Note how CSV and JSON handle the hobbies column differently: CSV stores it as a flat string (here semicolon-separated), while JSON preserves it as a list.

7.9 Loading data from online resources (requests)

The requests library allows downloading data from the internet.

  • requests.get(url): sends a GET request (i.e. tries to download a website) and returns a response object.
  • response.status_code: HTTP status code (200 means success).
  • response.text: the response body as a string.
  • response.json(): parse the response body as JSON.
import requests

url = "https://jsonplaceholder.typicode.com/todos/1"
response = requests.get(url)
print("status code:", response.status_code)
print("content:", response.json())
status code: 200
content: {'userId': 1, 'id': 1, 'title': 'delectus aut autem', 'completed': False}

As a concrete example, the World Bank Indicators API provides demographic and economic data. The API offers thousands of indicators; you can search them programmatically:

# search for population-related indicators
url = "https://api.worldbank.org/v2/indicator?format=json&per_page=20000"
indicators = requests.get(url).json()[1]
df_ind = pd.DataFrame(indicators)
df_ind[df_ind["name"].str.contains("population", case=False)][["id", "name"]].head()
id name
24 1.1_ACCESS.ELECTRICITY.TOT Access to electricity (% of total population)
39 1.2_ACCESS.ELECTRICITY.RURAL Access to electricity (% of rural population)
40 1.3_ACCESS.ELECTRICITY.URBAN Access to electricity (% of urban population)
161 2.1_ACCESS.CFT.TOT Access to Clean Fuels and Technologies for coo...
1551 allsa.cov_pop Coverage of social safety net programs (% of p...

Here we fetch total population data (SP.POP.TOTL) for all countries and display the ten most populous ones. The API returns a list with two elements: metadata (page info) at index 0 and the actual data records at index 1. Since the response also includes regional aggregates (like “Arab World” or “Euro area”), we first fetch country metadata to identify and exclude them.

# step 1: find out which codes are regional aggregates (not actual countries)
meta = requests.get(
    "https://api.worldbank.org/v2/country",
    params={"format": "json", "per_page": 300}
).json()[1]
aggregates = {e["iso2Code"] for e in meta if e["region"]["id"] == "NA"}

# step 2: fetch population data and keep only actual countries
response = requests.get(
    "https://api.worldbank.org/v2/country/all/indicator/SP.POP.TOTL",
    params={"date": "2023", "format": "json", "per_page": 300}
)
data = response.json()[1]  # index 0 is metadata

df_pop = pd.DataFrame([{
    "country": entry["country"]["value"],
    "population": entry["value"]
} for entry in data
    if entry["country"]["id"] not in aggregates and entry["value"] is not None])

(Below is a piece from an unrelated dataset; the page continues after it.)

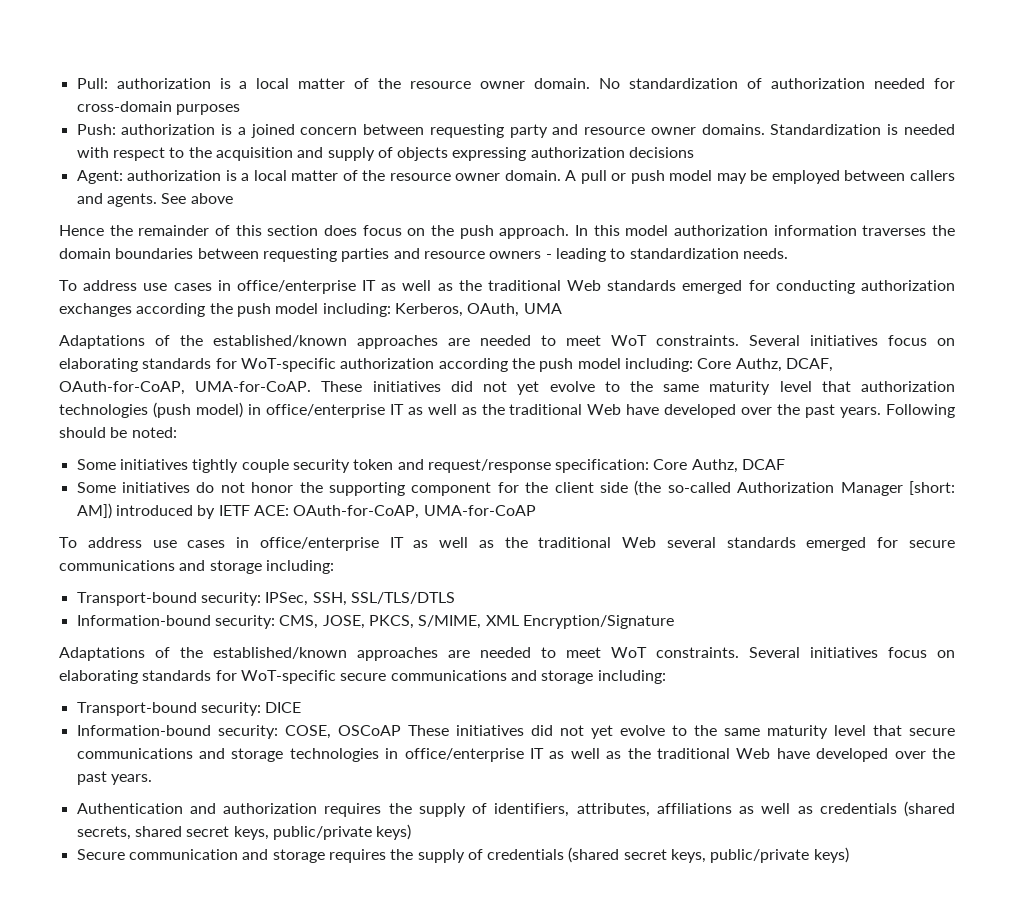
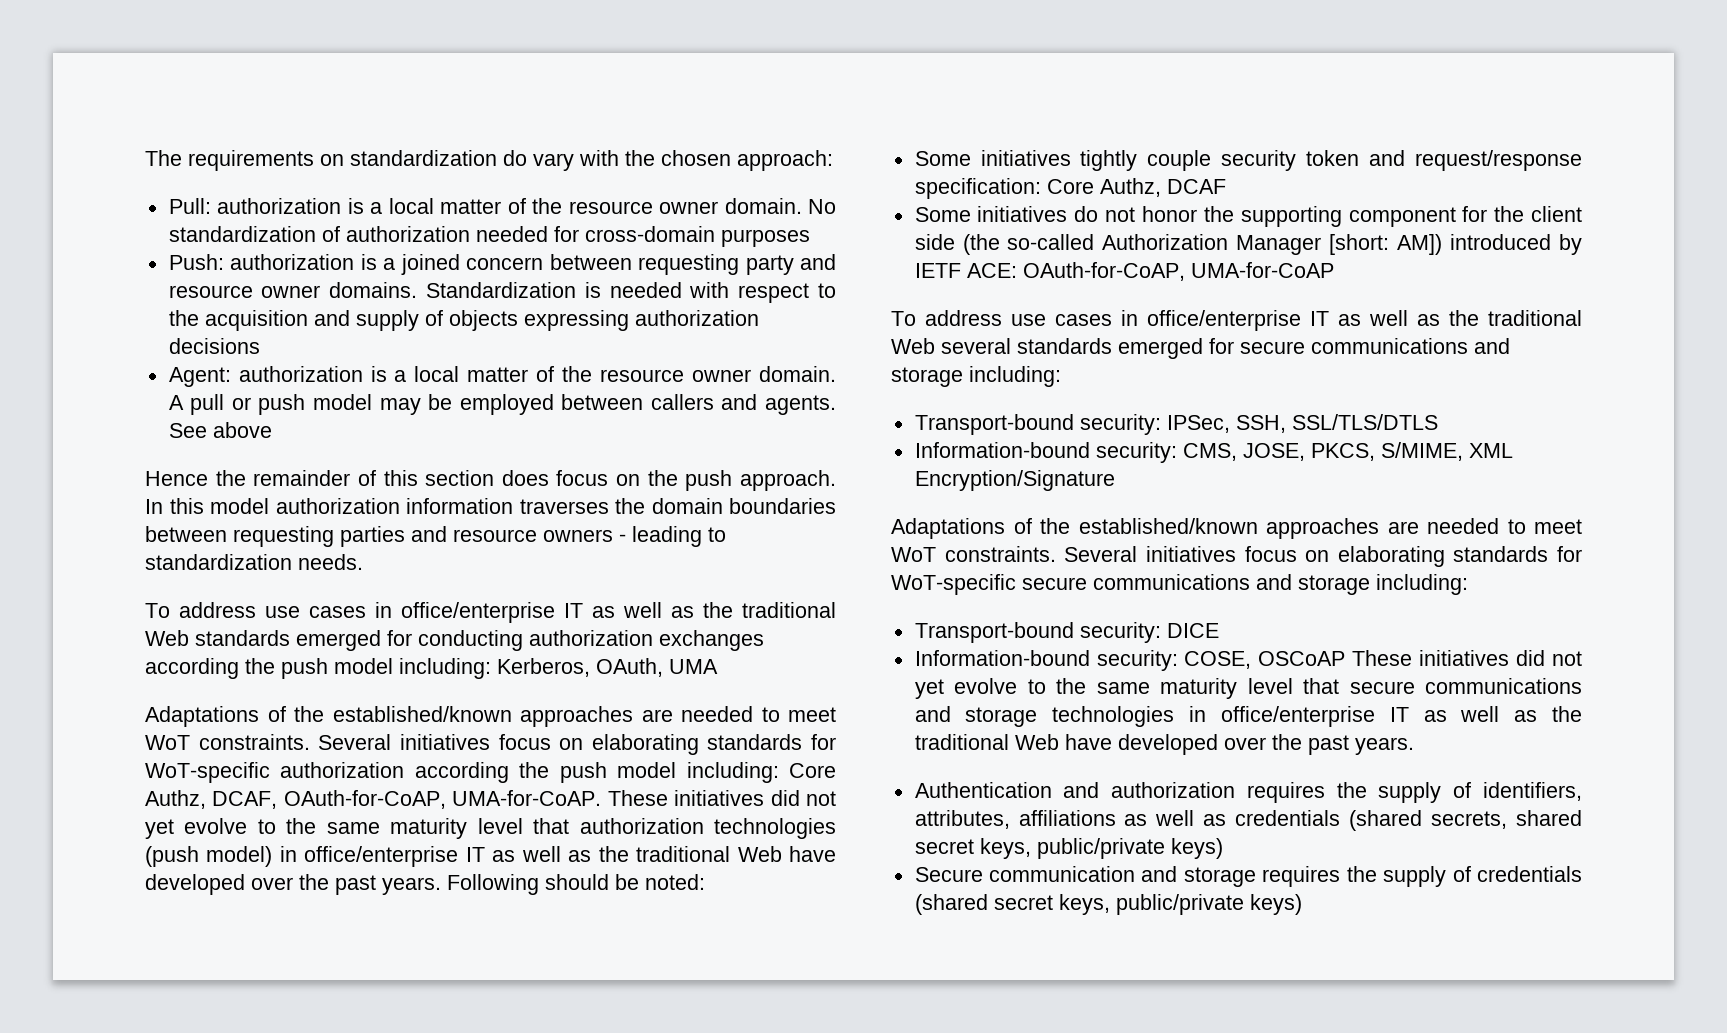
(76, 83) none -> [145,150,833,171] The requirements on standardization do vary with the chosen approach: //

df_pop.sort_values("population", ascending=False).head(10)
country population
89 India 1438069596
41 China 1410710000
206 United States 336806231
90 Indonesia 281190067
149 Pakistan 247504495
144 Nigeria 227882945
26 Brazil 211140729
15 Bangladesh 171466990
161 Russian Federation 143826130
127 Mexico 129739759

7.10 Working with dates and times (to_datetime, Timestamp)

pandas can parse and work with dates. We use the person dataset from Section 7.8 to illustrate this.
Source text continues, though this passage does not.